◆ **Directions for this task**
The lines to repeat are those below from the one containing "background:#0c4a6e; border-top:2px solid" down to the one containing "font-weight:bold; color:#1f1f1f; line-height:12px;", both included; reproduce them exactly and nothing else.

◆ **The data**
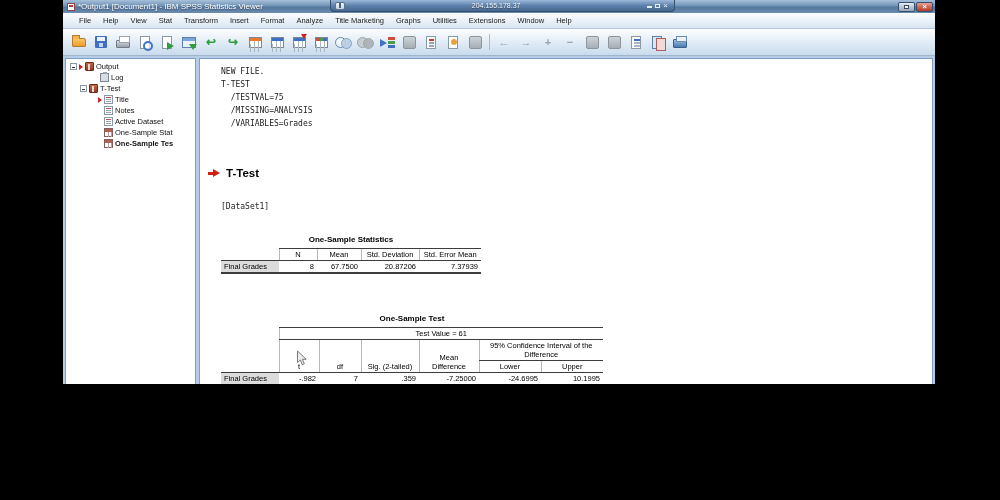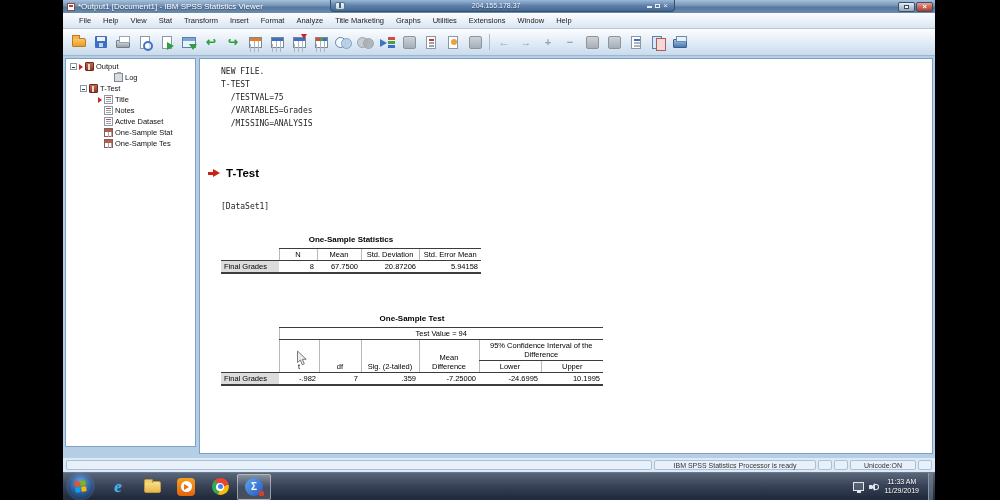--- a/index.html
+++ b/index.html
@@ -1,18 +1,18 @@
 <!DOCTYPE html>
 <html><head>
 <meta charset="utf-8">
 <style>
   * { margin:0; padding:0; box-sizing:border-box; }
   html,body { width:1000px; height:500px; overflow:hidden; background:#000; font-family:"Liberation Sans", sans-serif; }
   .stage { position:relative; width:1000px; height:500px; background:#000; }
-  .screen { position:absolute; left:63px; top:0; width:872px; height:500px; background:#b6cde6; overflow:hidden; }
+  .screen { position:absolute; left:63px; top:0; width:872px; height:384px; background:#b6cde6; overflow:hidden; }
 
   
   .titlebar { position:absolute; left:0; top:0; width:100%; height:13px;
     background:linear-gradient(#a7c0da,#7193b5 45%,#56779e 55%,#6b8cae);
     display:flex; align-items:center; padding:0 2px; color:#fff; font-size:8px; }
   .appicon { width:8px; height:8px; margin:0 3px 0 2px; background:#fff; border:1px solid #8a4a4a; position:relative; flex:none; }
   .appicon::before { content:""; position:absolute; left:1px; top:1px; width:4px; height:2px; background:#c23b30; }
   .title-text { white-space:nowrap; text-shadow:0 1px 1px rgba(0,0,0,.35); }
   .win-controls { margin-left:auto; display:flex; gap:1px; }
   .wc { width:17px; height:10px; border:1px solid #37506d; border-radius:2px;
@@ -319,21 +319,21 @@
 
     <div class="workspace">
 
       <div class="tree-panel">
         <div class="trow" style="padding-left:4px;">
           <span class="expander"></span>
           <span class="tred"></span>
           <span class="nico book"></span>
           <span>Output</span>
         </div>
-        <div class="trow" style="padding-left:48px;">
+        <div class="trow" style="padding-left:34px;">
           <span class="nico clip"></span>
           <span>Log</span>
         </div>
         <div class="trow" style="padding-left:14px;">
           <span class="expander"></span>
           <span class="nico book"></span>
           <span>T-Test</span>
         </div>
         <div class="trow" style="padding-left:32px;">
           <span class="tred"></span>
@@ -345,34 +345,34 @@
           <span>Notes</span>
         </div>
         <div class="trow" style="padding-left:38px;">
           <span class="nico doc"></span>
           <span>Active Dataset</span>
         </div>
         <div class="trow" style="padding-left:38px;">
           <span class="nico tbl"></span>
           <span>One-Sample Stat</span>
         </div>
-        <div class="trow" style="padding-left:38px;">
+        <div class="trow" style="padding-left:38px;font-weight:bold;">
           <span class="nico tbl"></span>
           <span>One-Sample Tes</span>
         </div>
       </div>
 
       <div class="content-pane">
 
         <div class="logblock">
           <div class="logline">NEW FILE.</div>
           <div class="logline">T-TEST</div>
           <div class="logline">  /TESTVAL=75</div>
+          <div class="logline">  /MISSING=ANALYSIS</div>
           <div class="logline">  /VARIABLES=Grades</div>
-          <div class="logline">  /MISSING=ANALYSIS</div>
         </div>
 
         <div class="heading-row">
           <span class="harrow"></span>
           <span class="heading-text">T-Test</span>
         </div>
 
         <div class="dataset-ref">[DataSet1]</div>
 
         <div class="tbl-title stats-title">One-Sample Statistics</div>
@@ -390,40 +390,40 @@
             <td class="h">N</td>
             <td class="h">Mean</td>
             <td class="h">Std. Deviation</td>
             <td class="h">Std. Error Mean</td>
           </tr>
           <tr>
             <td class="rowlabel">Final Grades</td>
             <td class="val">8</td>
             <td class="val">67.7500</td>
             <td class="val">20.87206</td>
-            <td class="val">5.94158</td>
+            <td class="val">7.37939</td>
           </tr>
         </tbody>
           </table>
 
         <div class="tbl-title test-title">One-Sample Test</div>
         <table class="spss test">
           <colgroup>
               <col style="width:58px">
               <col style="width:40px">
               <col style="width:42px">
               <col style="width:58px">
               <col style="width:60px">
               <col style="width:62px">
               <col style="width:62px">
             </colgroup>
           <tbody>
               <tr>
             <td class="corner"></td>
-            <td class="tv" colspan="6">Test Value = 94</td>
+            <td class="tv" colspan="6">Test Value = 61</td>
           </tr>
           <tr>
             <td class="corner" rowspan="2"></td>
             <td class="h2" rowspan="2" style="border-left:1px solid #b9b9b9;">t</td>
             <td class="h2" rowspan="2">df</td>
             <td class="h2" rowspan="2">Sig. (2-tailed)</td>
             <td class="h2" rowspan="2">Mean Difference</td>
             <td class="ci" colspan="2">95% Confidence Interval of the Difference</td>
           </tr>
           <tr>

--

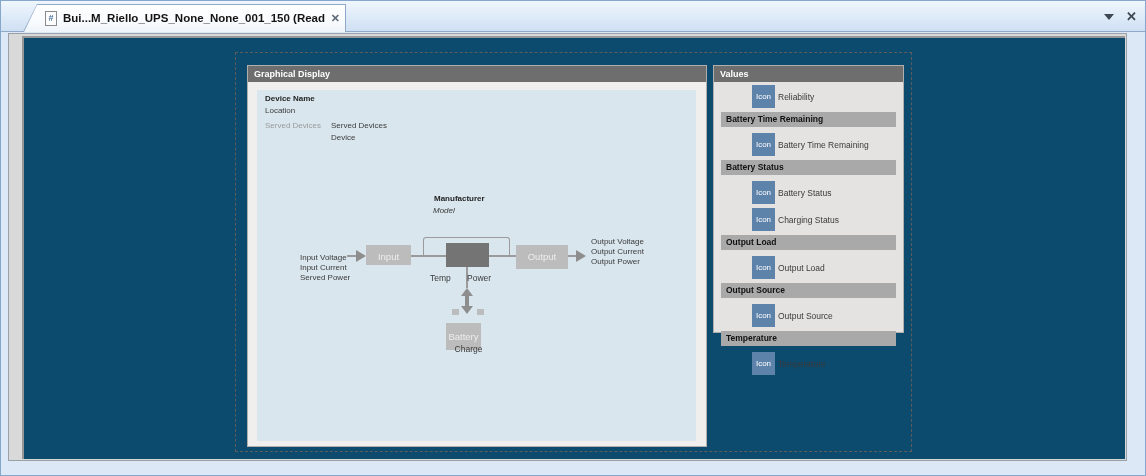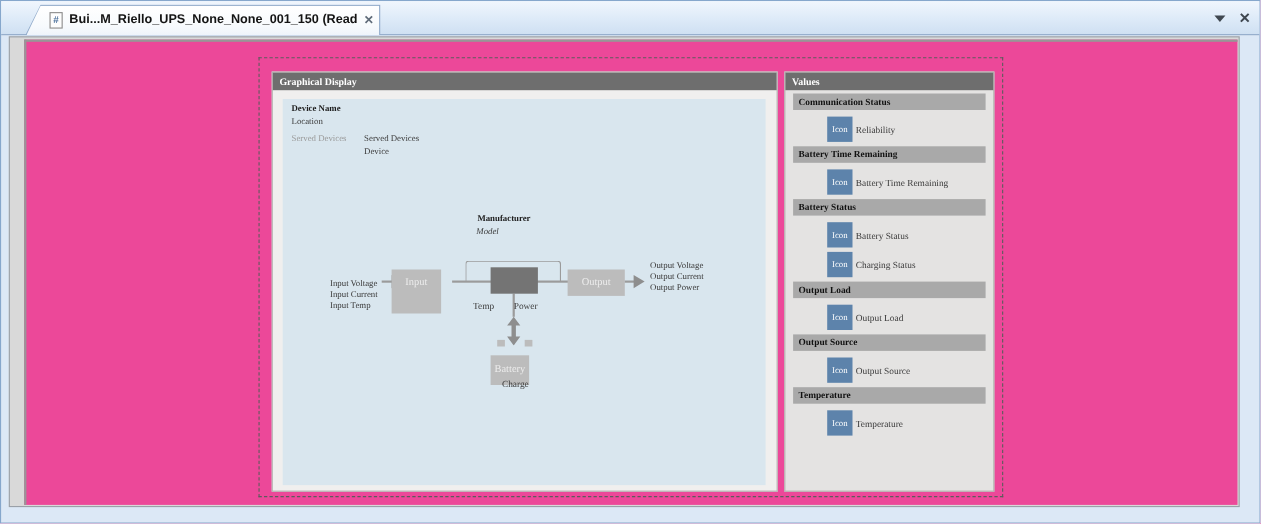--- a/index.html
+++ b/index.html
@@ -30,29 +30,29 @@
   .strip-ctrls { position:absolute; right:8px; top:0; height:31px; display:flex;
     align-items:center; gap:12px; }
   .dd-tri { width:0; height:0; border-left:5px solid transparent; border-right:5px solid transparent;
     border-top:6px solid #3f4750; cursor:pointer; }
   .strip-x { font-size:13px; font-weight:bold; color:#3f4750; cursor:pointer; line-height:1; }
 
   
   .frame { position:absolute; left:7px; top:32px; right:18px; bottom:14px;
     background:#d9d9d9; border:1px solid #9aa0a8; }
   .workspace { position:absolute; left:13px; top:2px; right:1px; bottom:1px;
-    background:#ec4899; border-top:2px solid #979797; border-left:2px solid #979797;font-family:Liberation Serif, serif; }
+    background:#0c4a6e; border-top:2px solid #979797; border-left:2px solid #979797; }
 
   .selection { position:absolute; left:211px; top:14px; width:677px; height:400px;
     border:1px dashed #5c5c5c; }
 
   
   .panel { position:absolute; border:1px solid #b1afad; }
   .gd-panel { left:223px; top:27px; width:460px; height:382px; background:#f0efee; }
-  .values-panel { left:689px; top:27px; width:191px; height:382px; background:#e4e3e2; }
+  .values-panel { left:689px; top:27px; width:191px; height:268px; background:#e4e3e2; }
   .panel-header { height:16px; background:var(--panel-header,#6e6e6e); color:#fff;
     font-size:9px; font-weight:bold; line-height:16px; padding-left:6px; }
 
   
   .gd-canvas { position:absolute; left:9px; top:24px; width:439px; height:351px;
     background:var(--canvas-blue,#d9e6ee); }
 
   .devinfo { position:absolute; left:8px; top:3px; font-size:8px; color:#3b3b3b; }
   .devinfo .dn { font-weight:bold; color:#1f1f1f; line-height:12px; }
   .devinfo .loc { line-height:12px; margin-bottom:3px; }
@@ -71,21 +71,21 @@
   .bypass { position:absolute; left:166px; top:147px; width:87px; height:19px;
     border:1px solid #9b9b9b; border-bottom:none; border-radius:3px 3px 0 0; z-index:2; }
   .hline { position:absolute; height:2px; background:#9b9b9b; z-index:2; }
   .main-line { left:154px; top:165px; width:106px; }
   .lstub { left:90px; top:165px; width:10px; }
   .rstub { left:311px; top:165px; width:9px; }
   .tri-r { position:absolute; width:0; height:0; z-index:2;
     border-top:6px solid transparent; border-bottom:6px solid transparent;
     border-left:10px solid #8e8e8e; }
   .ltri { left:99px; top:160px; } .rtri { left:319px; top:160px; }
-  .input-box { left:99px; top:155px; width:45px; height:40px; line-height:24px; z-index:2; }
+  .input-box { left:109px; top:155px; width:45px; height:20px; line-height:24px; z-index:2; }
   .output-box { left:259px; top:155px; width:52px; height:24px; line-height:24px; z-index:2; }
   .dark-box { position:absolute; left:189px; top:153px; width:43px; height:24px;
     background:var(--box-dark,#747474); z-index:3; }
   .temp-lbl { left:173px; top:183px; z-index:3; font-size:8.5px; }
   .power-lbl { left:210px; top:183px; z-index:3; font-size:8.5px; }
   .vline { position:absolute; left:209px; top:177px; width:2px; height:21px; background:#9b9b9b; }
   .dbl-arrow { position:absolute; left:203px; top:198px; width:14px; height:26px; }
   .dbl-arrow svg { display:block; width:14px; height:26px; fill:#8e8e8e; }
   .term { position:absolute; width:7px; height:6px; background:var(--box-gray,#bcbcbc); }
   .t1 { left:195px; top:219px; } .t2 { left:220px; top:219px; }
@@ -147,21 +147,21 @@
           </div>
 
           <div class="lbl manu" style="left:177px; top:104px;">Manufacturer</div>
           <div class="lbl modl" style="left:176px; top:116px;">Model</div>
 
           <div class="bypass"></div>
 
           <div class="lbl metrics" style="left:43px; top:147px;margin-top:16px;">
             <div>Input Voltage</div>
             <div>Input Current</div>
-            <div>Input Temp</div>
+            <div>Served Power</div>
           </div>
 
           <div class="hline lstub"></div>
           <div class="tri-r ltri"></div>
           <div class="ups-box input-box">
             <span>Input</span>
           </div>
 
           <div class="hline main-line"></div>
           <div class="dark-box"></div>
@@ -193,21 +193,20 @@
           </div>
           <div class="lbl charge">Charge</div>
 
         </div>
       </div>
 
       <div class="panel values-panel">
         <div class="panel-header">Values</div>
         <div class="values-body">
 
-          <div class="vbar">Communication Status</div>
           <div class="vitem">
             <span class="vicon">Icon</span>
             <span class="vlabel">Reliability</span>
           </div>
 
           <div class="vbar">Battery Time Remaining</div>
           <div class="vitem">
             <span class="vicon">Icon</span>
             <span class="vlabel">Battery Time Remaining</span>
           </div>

--

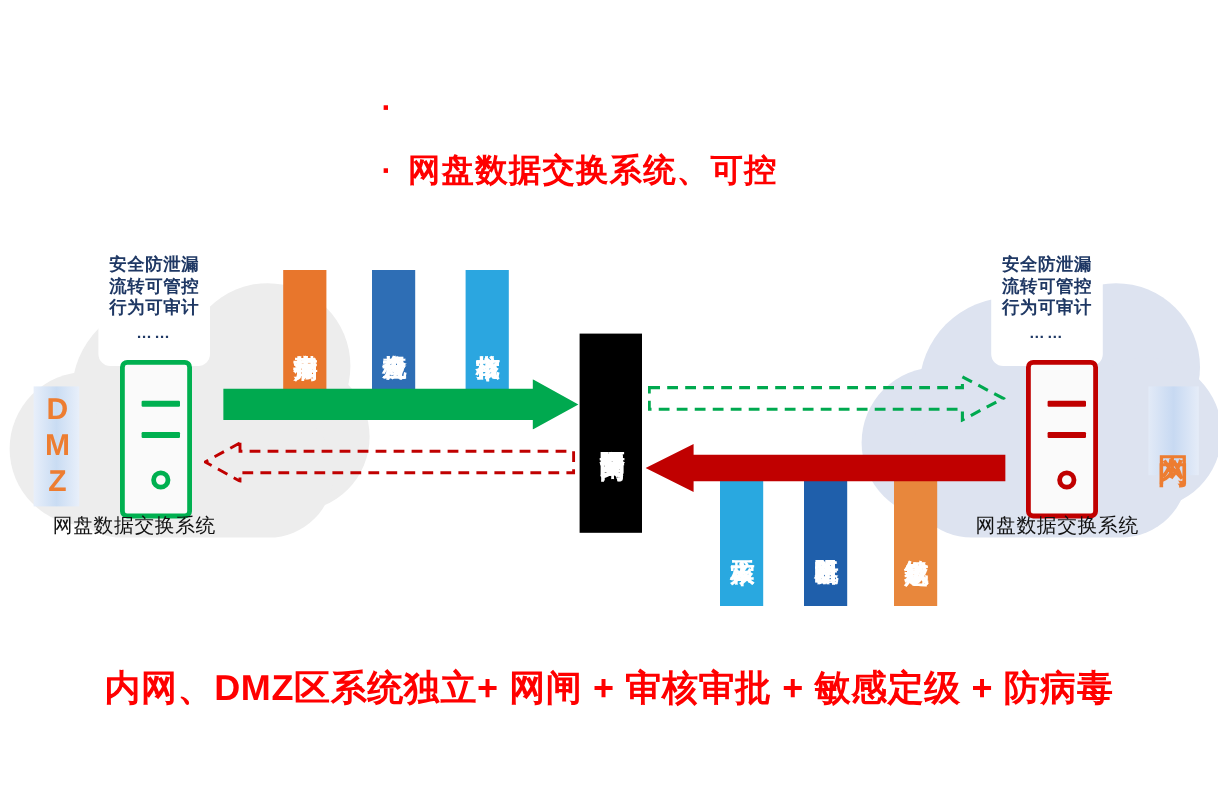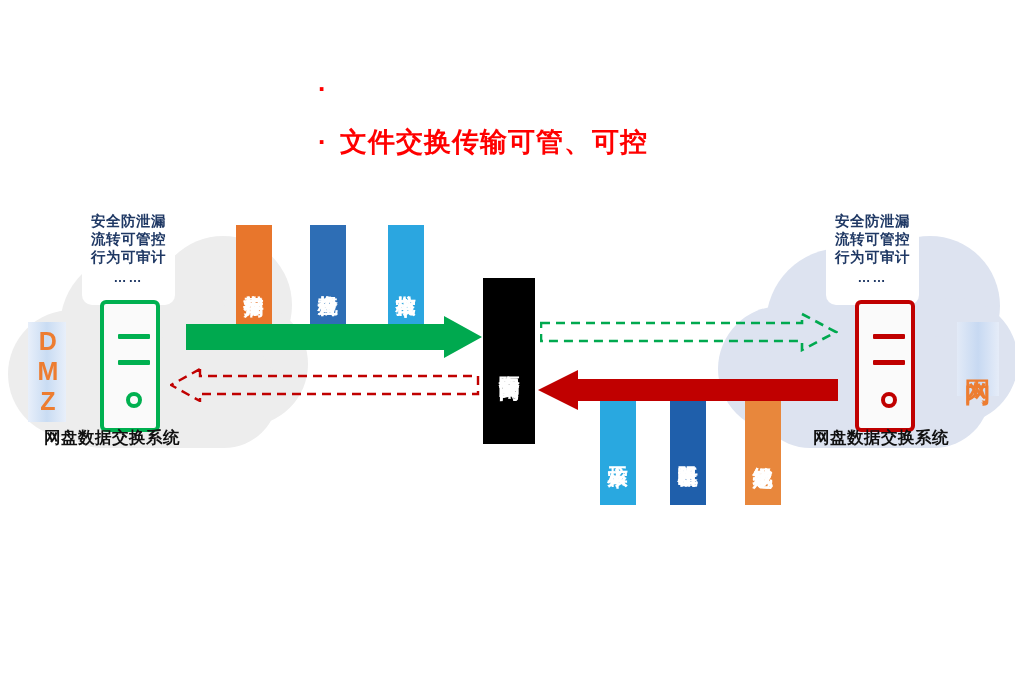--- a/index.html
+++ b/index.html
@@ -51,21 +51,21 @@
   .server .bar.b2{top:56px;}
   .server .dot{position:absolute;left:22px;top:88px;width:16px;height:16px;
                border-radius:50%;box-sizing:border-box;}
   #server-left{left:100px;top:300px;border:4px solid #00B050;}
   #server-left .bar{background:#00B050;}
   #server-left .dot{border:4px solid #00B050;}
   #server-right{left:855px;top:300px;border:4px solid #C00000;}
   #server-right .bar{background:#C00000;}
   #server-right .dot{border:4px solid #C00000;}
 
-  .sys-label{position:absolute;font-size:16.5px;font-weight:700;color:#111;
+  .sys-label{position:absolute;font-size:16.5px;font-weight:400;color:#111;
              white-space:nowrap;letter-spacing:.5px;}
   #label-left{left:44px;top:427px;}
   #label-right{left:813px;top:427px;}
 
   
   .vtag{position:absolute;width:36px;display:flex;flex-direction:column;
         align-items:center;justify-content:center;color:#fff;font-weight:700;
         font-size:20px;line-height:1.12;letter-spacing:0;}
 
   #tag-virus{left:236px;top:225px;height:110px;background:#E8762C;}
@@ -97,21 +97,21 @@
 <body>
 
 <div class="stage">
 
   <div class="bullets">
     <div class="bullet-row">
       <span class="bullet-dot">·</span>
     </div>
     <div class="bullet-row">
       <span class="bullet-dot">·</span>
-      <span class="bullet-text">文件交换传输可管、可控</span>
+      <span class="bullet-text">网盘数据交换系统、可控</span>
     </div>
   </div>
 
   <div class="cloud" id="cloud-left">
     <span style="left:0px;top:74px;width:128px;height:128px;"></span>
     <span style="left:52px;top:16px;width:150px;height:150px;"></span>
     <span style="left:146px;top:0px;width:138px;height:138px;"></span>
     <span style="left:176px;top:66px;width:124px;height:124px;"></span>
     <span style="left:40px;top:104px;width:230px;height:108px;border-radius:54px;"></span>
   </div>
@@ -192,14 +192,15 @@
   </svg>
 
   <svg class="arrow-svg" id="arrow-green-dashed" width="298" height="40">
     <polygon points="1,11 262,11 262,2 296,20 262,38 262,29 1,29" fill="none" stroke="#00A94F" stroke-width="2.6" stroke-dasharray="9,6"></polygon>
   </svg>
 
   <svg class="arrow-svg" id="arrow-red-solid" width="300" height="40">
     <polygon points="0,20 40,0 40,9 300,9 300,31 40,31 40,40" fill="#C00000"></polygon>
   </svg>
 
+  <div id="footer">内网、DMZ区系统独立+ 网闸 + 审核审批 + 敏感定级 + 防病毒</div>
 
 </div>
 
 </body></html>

◆ **Final answer**
+    background:#0c4a6e; border-top:2px solid #979797; border-left:2px solid #979797; }
 
   .selection { position:absolute; left:211px; top:14px; width:677px; height:400px;
     border:1px dashed #5c5c5c; }
 
   
   .panel { position:absolute; border:1px solid #b1afad; }
   .gd-panel { left:223px; top:27px; width:460px; height:382px; background:#f0efee; }
-  .values-panel { left:689px; top:27px; width:191px; height:382px; background:#e4e3e2; }
+  .values-panel { left:689px; top:27px; width:191px; height:268px; background:#e4e3e2; }
   .panel-header { height:16px; background:var(--panel-header,#6e6e6e); color:#fff;
     font-size:9px; font-weight:bold; line-height:16px; padding-left:6px; }
 
   
   .gd-canvas { position:absolute; left:9px; top:24px; width:439px; height:351px;
     background:var(--canvas-blue,#d9e6ee); }
 
   .devinfo { position:absolute; left:8px; top:3px; font-size:8px; color:#3b3b3b; }
   .devinfo .dn { font-weight:bold; color:#1f1f1f; line-height:12px; }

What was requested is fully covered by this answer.